We sat at a picnic table and ate while the children played hide and seek in the park. I told Michelle about my students, about Dallas, and about Derek.
“What an asshole,” she said. “To think that someone would have a catch like you and just throw it away like that. Men are such idiots.”
“It’s for the best,” I said. “Looking back, I can see that things hadn’t been working with us for a while.”
“Still, a real man would have fixed it or ended it,” said Michelle. “Oh well. At least you’re free now.”
There was a hint of bitterness in Michelle’s voice.
“How about you?” I said. “We didn’t get to talk much at the reunion. Tell me about your life.”
“My life is what you see here,” Michelle said. “The kids are great. The husband is nice. He goes to work every day. I only work weekends now. These two little people are how I spend my time.”
I remembered how left out I felt at the reunion when everyone at the table was talking about their kids, but listening to Michelle now, I realized I wasn’t being fair. Those people didn’t have much else they could talk about other than their kids. The kids were the centers of their lives now. They weren’t trying to exclude me—they were just speaking about what was on their minds.
“Veronica started gymnastics in March,” Michelle said. “Veronica! Show Ms. Holly your tumble run!”
From across the park, little Veronica beamed at the opportunity to show off, and broke into a sprint, which turned into a series of cartwheels and rolls. When she was finished, Michelle and I cheered for her.
“What about Owen?” I said. “What’s his schtick?”
Michelle shook her head. “He likes video games,” she said. “Everything else is like pulling teeth.”
“And Rick?”
“He’s doing alright, other than his job,” Michelle said.

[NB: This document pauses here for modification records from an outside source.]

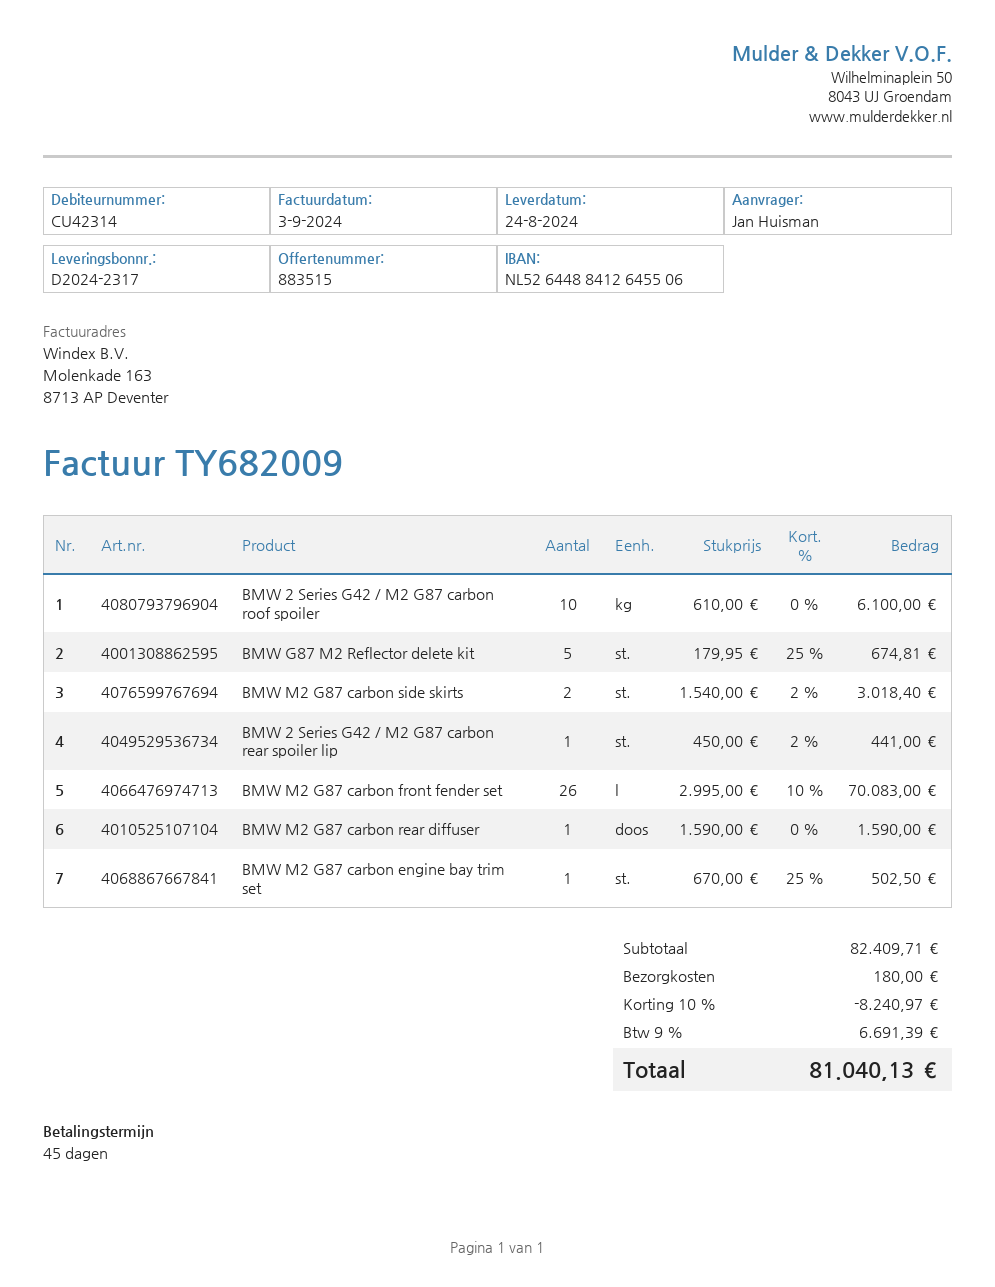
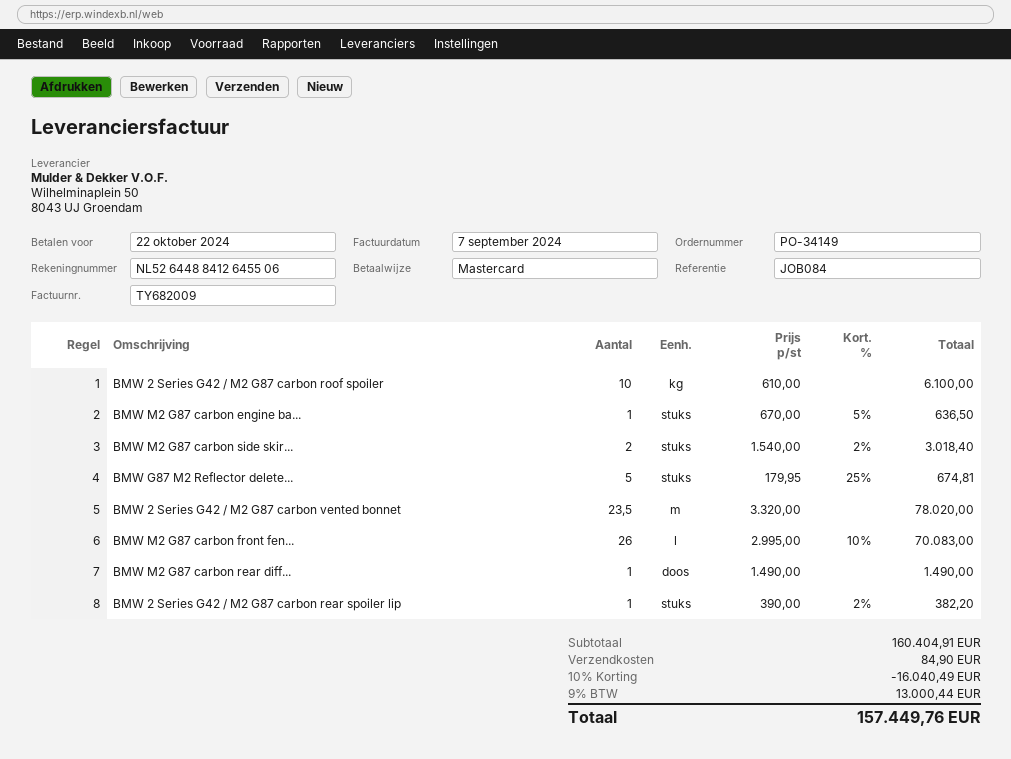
invoice date: 2024-09-03 -> 2024-09-07
BMW 2 Series G42 / M2 G87 carbon rear spoiler lip: 1 x 450.00 - 2% = 441.00 -> 1 x 390.00 - 2% = 382.20
BMW M2 G87 carbon rear diffuser: 1 x 1590.00 = 1590.00 -> 1 x 1490.00 = 1490.00
BMW M2 G87 carbon engine bay trim set: 1 x 670.00 - 25% = 502.50 -> 1 x 670.00 - 5% = 636.50
BMW 2 Series G42 / M2 G87 carbon vented bonnet: none -> 23.5 x 3320.00 = 78020.00
subtotal: 82409.71 -> 160404.91
discount: 10% = 8240.97 -> 10% = 16040.49
shipping: 180.00 -> 84.90
tax: 9% = 6691.39 -> 9% = 13000.44
total: 81040.13 -> 157449.76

“What’s wrong with his job?”
“Nothing. It’s a good job. He’s just restless. You could give my husband any job in the world and he’d be bored with it in three months. He’s one of those grass is always greener types. When we’re at a restaurant, he spends twenty minutes deliberating what he’s going to have, and then as soon as it arrives, he wishes he’d chosen something else. When we visit someplace for vacation, he wants to move there, no matter where it is. If it’s a small town, he’s envious of the slow, simple life. If it’s a big city, he thinks it’s better than home because there’s more opportunity. He’s so fascinated by other people’s lives he never stops to think about his own. It’s frustrating to me.”
“I’m sorry to hear that,” I said. “I guess we all have our hangups.”
“With Rick it’s more than a hangup. I’ve told him he needs to talk to a doctor about it. You know we put Owen on Ritalin last year and it’s changed everything. I think it would work wonders for Rick.”
As Michelle went on about the shortcomings of her husband, I found myself sympathizing with the guy. I could relate to the feeling that everyone else was having more fun than you. I think it’s a common trait among bookworms. The real joy of reading is the release it gives for all those fantasies you have of what it might be like to be someone else. Were it not for my books, I have no doubt I’d be a career-hopping nomad who packed up her car every few months and went looking for the newest adventure. How could you not? There’s something hardwired into our brains from the hunter gatherer days that makes us need an escape, and for me, the need is only satisfied with a good book.
I resisted the urge to tell Michelle that her husband needed a Kindle rather than a prescription. This wasn’t my place to speak. As had been quite clear to me at the reunion, Michelle and I were no longer the sister-like best friends we had been in high school. Her life was here. My life….
Well, my life was nowhere at the moment, except in my eReader.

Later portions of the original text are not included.